What needs to be done: From the first line onward, reproduce the records exactly; the final line to include is the one holding "10. SPRAWOZDAWCZOŚĆ (— ART. 21)".

Data supplied START

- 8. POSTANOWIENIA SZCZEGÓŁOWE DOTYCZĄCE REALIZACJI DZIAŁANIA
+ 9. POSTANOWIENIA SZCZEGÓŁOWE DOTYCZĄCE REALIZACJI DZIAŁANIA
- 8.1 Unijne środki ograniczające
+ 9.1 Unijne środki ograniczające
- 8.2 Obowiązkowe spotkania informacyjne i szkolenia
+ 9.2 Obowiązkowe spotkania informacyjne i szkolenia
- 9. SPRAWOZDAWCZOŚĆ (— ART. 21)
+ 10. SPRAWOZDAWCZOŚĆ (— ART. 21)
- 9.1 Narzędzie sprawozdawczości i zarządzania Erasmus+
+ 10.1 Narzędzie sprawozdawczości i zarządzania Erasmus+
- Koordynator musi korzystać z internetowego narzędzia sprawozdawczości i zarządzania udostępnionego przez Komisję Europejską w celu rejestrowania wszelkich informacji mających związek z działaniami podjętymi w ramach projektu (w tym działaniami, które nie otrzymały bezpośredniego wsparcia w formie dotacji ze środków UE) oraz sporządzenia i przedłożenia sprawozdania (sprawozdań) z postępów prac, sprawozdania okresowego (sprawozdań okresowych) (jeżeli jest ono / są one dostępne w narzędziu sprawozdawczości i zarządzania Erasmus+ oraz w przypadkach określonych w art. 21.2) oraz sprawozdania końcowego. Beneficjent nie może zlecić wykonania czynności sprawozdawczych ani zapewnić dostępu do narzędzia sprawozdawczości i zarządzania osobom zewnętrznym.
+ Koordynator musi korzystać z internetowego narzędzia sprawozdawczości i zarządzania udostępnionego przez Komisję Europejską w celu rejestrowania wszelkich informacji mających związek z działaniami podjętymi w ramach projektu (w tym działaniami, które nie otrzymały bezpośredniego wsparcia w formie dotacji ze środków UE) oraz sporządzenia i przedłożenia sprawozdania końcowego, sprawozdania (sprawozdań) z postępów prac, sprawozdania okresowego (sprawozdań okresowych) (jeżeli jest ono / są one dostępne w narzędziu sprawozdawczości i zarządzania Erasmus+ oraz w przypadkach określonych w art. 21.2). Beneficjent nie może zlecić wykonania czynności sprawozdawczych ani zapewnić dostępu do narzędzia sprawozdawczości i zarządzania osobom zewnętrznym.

Data supplied END

Answer to this task:
- 8. POSTANOWIENIA SZCZEGÓŁOWE DOTYCZĄCE REALIZACJI DZIAŁANIA
+ 9. POSTANOWIENIA SZCZEGÓŁOWE DOTYCZĄCE REALIZACJI DZIAŁANIA
- 8.1 Unijne środki ograniczające
+ 9.1 Unijne środki ograniczające
- 8.2 Obowiązkowe spotkania informacyjne i szkolenia
+ 9.2 Obowiązkowe spotkania informacyjne i szkolenia
- 9. SPRAWOZDAWCZOŚĆ (— ART. 21)
+ 10. SPRAWOZDAWCZOŚĆ (— ART. 21)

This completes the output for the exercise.